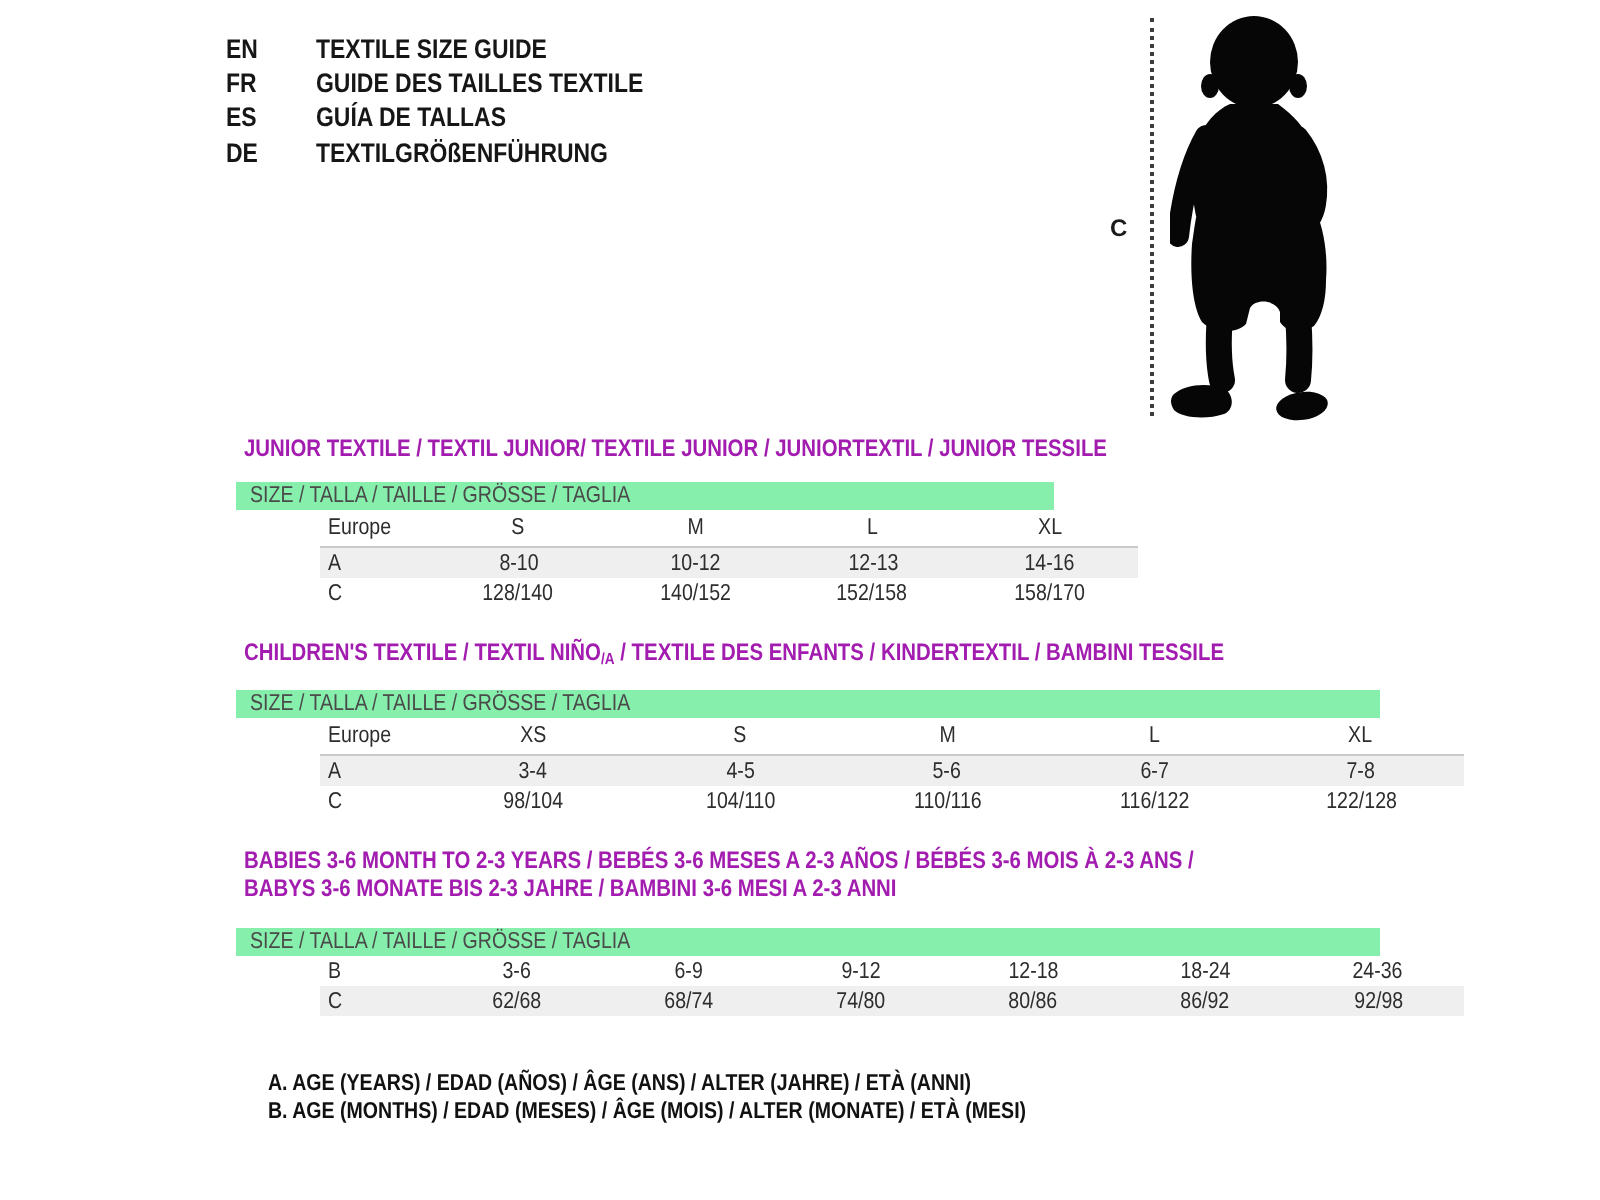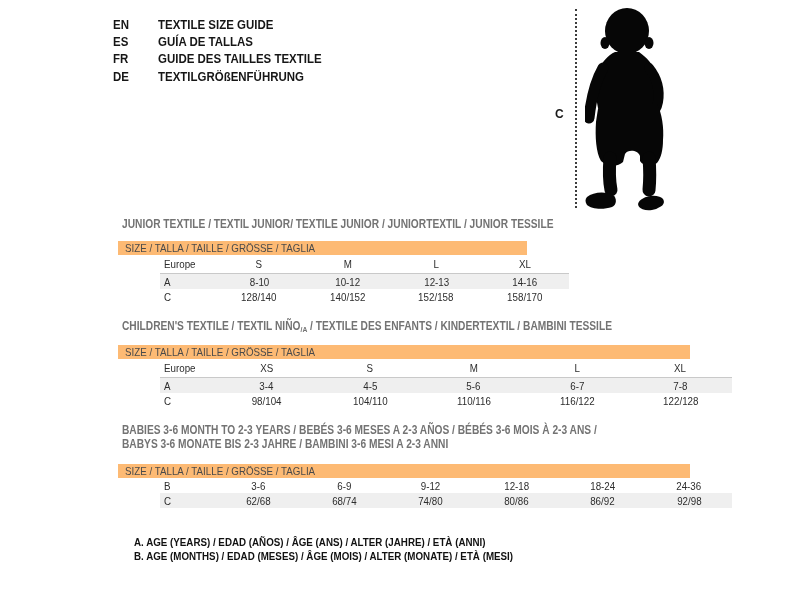--- a/index.html
+++ b/index.html
@@ -17,22 +17,22 @@
   
   #measure-line{position:absolute;left:575px;top:9px;height:199px;width:0;border-left:2px dotted #3c3c3c;}
   #measure-label{position:absolute;left:555px;top:107px;font-size:12px;font-weight:bold;color:#1a1a1a;}
   #figure-svg{position:absolute;left:585px;top:8px;width:82px;height:204px;}
 
   
   .section{position:absolute;}
   #sec-junior{left:118px;top:217px;width:409px;}
   #sec-children{left:118px;top:319px;width:572px;}
   #sec-babies{left:118px;top:423px;width:572px;}
-  .sec-title{position:absolute;left:4px;top:0;font-size:12px;line-height:14px;font-weight:bold;color:#737373;white-space:nowrap;}
-  .size-bar{position:absolute;left:0;width:100%;height:14px;background:#fdba74;color:#4a4a4a;
+  .sec-title{position:absolute;left:4px;top:0;font-size:12px;line-height:14px;font-weight:bold;color:#a21caf;white-space:nowrap;}
+  .size-bar{position:absolute;left:0;width:100%;height:14px;background:#86efac;color:#4a4a4a;
             font-size:11.5px;line-height:14px;padding-left:7px;box-sizing:border-box;}
   #sec-junior .size-bar{top:24px;}   #sec-junior .tbl{top:38px;}
   #sec-children .size-bar{top:26px;} #sec-children .tbl{top:40px;}
   #sec-babies .size-bar{top:41px;}   #sec-babies .tbl{top:55px;}
   .tbl{position:absolute;left:0;width:100%;margin-left:42px;}
   .row{display:grid;align-items:center;height:15px;font-size:11.5px;color:#2d2d2d;}
   .row.hdr{height:18px;border-bottom:1px solid #c9c9c9;}
   .row.shaded{background:#efefef;}
   .cell.label{padding-left:4px;text-align:left;}
   .cell.val{text-align:center;}
@@ -46,26 +46,26 @@
 <body>
 
 <div id="page">
 
   <div id="lang">
     <div class="lang-row">
       <span class="lang-code"><span class="cond">EN</span></span>
       <span class="cond">TEXTILE SIZE GUIDE</span>
     </div>
     <div class="lang-row">
+      <span class="lang-code"><span class="cond">FR</span></span>
+      <span class="cond">GUIDE DES TAILLES TEXTILE</span>
+    </div>
+    <div class="lang-row">
       <span class="lang-code"><span class="cond">ES</span></span>
       <span class="cond">GUÍA DE TALLAS</span>
-    </div>
-    <div class="lang-row">
-      <span class="lang-code"><span class="cond">FR</span></span>
-      <span class="cond">GUIDE DES TAILLES TEXTILE</span>
     </div>
     <div class="lang-row">
       <span class="lang-code"><span class="cond">DE</span></span>
       <span class="cond">TEXTILGRÖßENFÜHRUNG</span>
     </div>
   </div>
 
   <div id="measure-line"></div>
   <div id="measure-label">C</div>
 

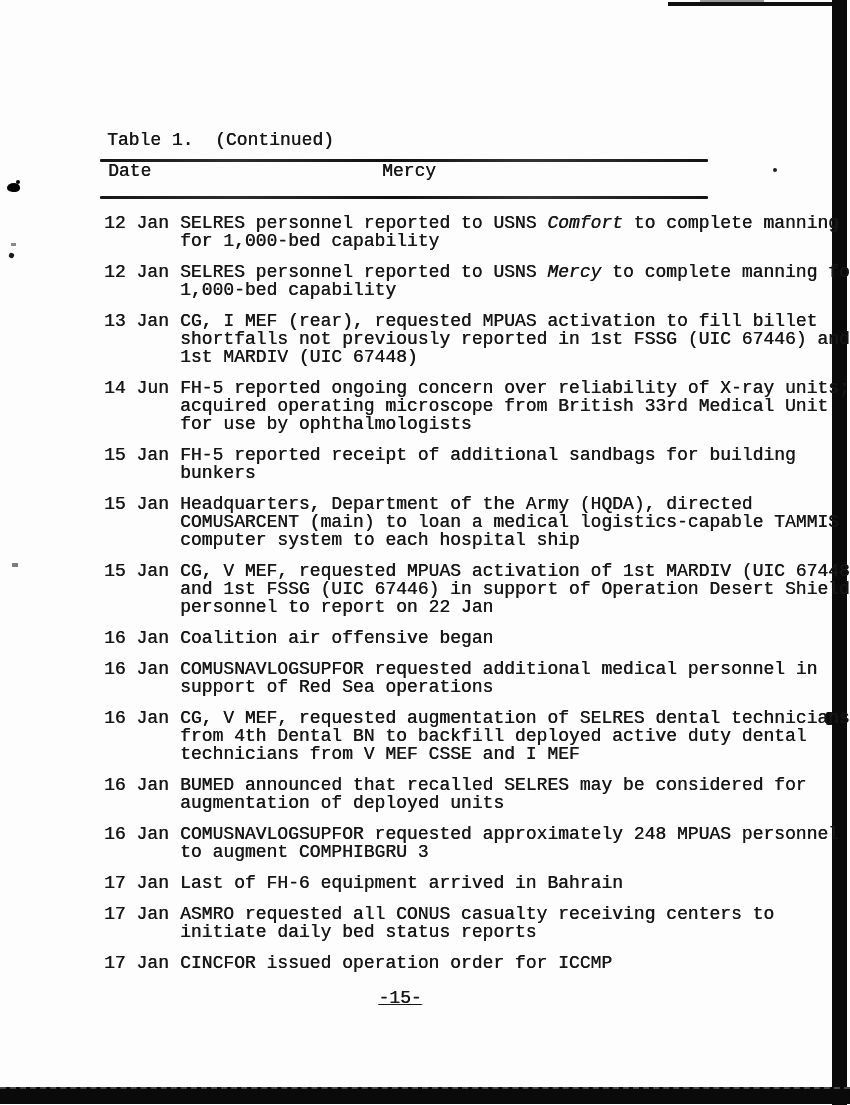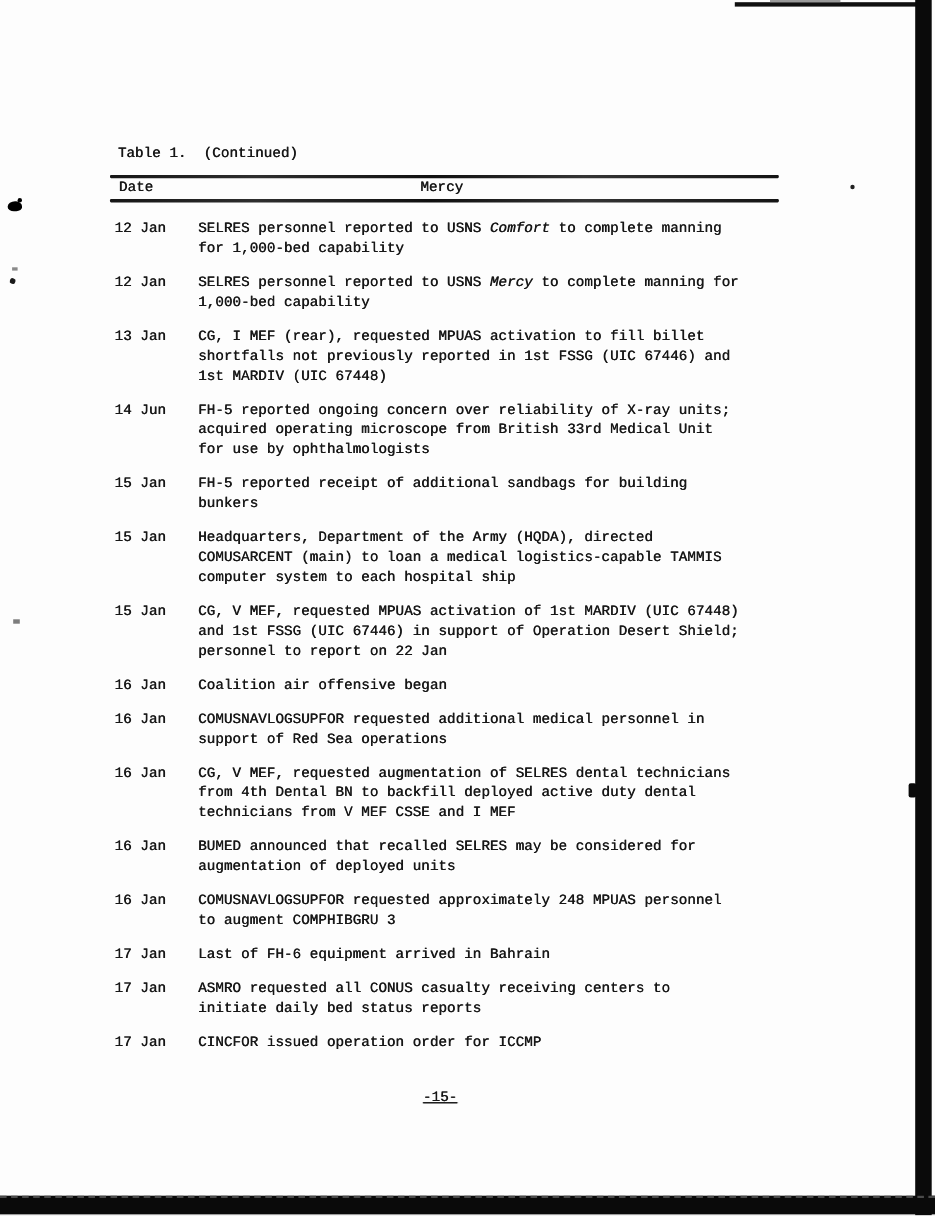--- a/index.html
+++ b/index.html
@@ -1,20 +1,20 @@
 <!DOCTYPE html>
 <html style="--ink: #171717; --paper: #fdfdfd; --mark: #0a0a0a;"><head>
 <meta charset="utf-8">
 <style>
   :root { --ink:#171717; --paper:#fdfdfd; --mark:#0a0a0a; }
   html,body { margin:0; padding:0; background:#e8e8e8; }
   .page {
     position:relative; width:850px; height:1105px; background:var(--paper);
     overflow:hidden; font-family:"Liberation Mono","DejaVu Sans Mono",monospace;
-    color:var(--ink); font-size:13px; line-height:18px;
+    color:var(--ink); font-size:18px; line-height:18px;
     text-shadow:0.4px 0 0 currentColor;
   }
   
   .top-line { position:absolute; left:668px; top:2px; width:166px; height:4px; background:#101010; }
   .top-line-gray { position:absolute; left:700px; top:0; width:64px; height:2px; background:#9a9a9a; }
   .right-bar { position:absolute; left:832px; top:0; width:15px; height:1105px; background:var(--mark); }
   .right-bar-notch { position:absolute; left:826px; top:712px; width:7px; height:13px; background:var(--mark); border-radius:2px; }
   .bottom-bar { position:absolute; left:0; top:1087px; width:850px; height:15px; background:var(--mark);
     border-top:2px dashed #4a4a4a; }
   .ink-blob { position:absolute; left:7px; top:183px; width:13px; height:9px; background:#000;
@@ -24,21 +24,21 @@
   .speck-b { position:absolute; left:9px; top:253px; width:5px; height:5px; background:#1a1a1a; border-radius:40%; transform:rotate(20deg); }
   .speck-c { position:absolute; left:12px; top:563px; width:6px; height:4px; background:#7d7d7d; }
   .speck-d { position:absolute; left:773px; top:168px; width:4px; height:4px; background:#222; border-radius:50%; }
   
   .content { position:absolute; left:104px; top:131px; width:612px; }
   .doc-title { white-space:pre; margin-left:3px; margin-bottom:10px; }
   .thead { position:relative; margin-left:-4px; width:608px; }
   .rule { height:3px; background:linear-gradient(90deg,#161616 0%,#2e2e2e 22%,#101010 48%,#343434 71%,#141414 100%);
     border-radius:1px; }
   .rule.top { box-shadow:0 -4px 0 -2px rgba(70,70,70,.45); }
-  .hrow { position:relative; height:19px; padding-left:8px; }
+  .hrow { position:relative; height:34px; padding-left:8px; }
   .h-event { position:absolute; left:282px; top:0; }
   .tbody { margin-top:15px; }
   .row { display:flex; margin-bottom:13px; }
   .cell.date { width:76px; flex:none; white-space:pre; }
   .cell.event { white-space:pre; }
   .cell.event i { font-style:italic; }
   .page-num { position:absolute; left:0; top:989px; width:800px; text-align:center; white-space:pre;text-decoration:underline; }
 </style>
 </head>
 <body>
■ ■ ■ ■ ■
Exercise description: Output all the records above exactly, but without their images.

Expected answer:
--- a/index.html
+++ b/index.html
@@ -17,22 +17,22 @@
   
   #measure-line{position:absolute;left:575px;top:9px;height:199px;width:0;border-left:2px dotted #3c3c3c;}
   #measure-label{position:absolute;left:555px;top:107px;font-size:12px;font-weight:bold;color:#1a1a1a;}
   #figure-svg{position:absolute;left:585px;top:8px;width:82px;height:204px;}
 
   
   .section{position:absolute;}
   #sec-junior{left:118px;top:217px;width:409px;}
   #sec-children{left:118px;top:319px;width:572px;}
   #sec-babies{left:118px;top:423px;width:572px;}
-  .sec-title{position:absolute;left:4px;top:0;font-size:12px;line-height:14px;font-weight:bold;color:#737373;white-space:nowrap;}
-  .size-bar{position:absolute;left:0;width:100%;height:14px;background:#fdba74;color:#4a4a4a;
+  .sec-title{position:absolute;left:4px;top:0;font-size:12px;line-height:14px;font-weight:bold;color:#a21caf;white-space:nowrap;}
+  .size-bar{position:absolute;left:0;width:100%;height:14px;background:#86efac;color:#4a4a4a;
             font-size:11.5px;line-height:14px;padding-left:7px;box-sizing:border-box;}
   #sec-junior .size-bar{top:24px;}   #sec-junior .tbl{top:38px;}
   #sec-children .size-bar{top:26px;} #sec-children .tbl{top:40px;}
   #sec-babies .size-bar{top:41px;}   #sec-babies .tbl{top:55px;}
   .tbl{position:absolute;left:0;width:100%;margin-left:42px;}
   .row{display:grid;align-items:center;height:15px;font-size:11.5px;color:#2d2d2d;}
   .row.hdr{height:18px;border-bottom:1px solid #c9c9c9;}
   .row.shaded{background:#efefef;}
   .cell.label{padding-left:4px;text-align:left;}
   .cell.val{text-align:center;}
@@ -46,26 +46,26 @@
 <body>
 
 <div id="page">
 
   <div id="lang">
     <div class="lang-row">
       <span class="lang-code"><span class="cond">EN</span></span>
       <span class="cond">TEXTILE SIZE GUIDE</span>
     </div>
     <div class="lang-row">
+      <span class="lang-code"><span class="cond">FR</span></span>
+      <span class="cond">GUIDE DES TAILLES TEXTILE</span>
+    </div>
+    <div class="lang-row">
       <span class="lang-code"><span class="cond">ES</span></span>
       <span class="cond">GUÍA DE TALLAS</span>
-    </div>
-    <div class="lang-row">
-      <span class="lang-code"><span class="cond">FR</span></span>
-      <span class="cond">GUIDE DES TAILLES TEXTILE</span>
     </div>
     <div class="lang-row">
       <span class="lang-code"><span class="cond">DE</span></span>
       <span class="cond">TEXTILGRÖßENFÜHRUNG</span>
     </div>
   </div>
 
   <div id="measure-line"></div>
   <div id="measure-label">C</div>
 

--- a/index.html
+++ b/index.html
@@ -1,20 +1,20 @@
 <!DOCTYPE html>
 <html style="--ink: #171717; --paper: #fdfdfd; --mark: #0a0a0a;"><head>
 <meta charset="utf-8">
 <style>
   :root { --ink:#171717; --paper:#fdfdfd; --mark:#0a0a0a; }
   html,body { margin:0; padding:0; background:#e8e8e8; }
   .page {
     position:relative; width:850px; height:1105px; background:var(--paper);
     overflow:hidden; font-family:"Liberation Mono","DejaVu Sans Mono",monospace;
-    color:var(--ink); font-size:13px; line-height:18px;
+    color:var(--ink); font-size:18px; line-height:18px;
     text-shadow:0.4px 0 0 currentColor;
   }
   
   .top-line { position:absolute; left:668px; top:2px; width:166px; height:4px; background:#101010; }
   .top-line-gray { position:absolute; left:700px; top:0; width:64px; height:2px; background:#9a9a9a; }
   .right-bar { position:absolute; left:832px; top:0; width:15px; height:1105px; background:var(--mark); }
   .right-bar-notch { position:absolute; left:826px; top:712px; width:7px; height:13px; background:var(--mark); border-radius:2px; }
   .bottom-bar { position:absolute; left:0; top:1087px; width:850px; height:15px; background:var(--mark);
     border-top:2px dashed #4a4a4a; }
   .ink-blob { position:absolute; left:7px; top:183px; width:13px; height:9px; background:#000;
@@ -24,21 +24,21 @@
   .speck-b { position:absolute; left:9px; top:253px; width:5px; height:5px; background:#1a1a1a; border-radius:40%; transform:rotate(20deg); }
   .speck-c { position:absolute; left:12px; top:563px; width:6px; height:4px; background:#7d7d7d; }
   .speck-d { position:absolute; left:773px; top:168px; width:4px; height:4px; background:#222; border-radius:50%; }
   
   .content { position:absolute; left:104px; top:131px; width:612px; }
   .doc-title { white-space:pre; margin-left:3px; margin-bottom:10px; }
   .thead { position:relative; margin-left:-4px; width:608px; }
   .rule { height:3px; background:linear-gradient(90deg,#161616 0%,#2e2e2e 22%,#101010 48%,#343434 71%,#141414 100%);
     border-radius:1px; }
   .rule.top { box-shadow:0 -4px 0 -2px rgba(70,70,70,.45); }
-  .hrow { position:relative; height:19px; padding-left:8px; }
+  .hrow { position:relative; height:34px; padding-left:8px; }
   .h-event { position:absolute; left:282px; top:0; }
   .tbody { margin-top:15px; }
   .row { display:flex; margin-bottom:13px; }
   .cell.date { width:76px; flex:none; white-space:pre; }
   .cell.event { white-space:pre; }
   .cell.event i { font-style:italic; }
   .page-num { position:absolute; left:0; top:989px; width:800px; text-align:center; white-space:pre;text-decoration:underline; }
 </style>
 </head>
 <body>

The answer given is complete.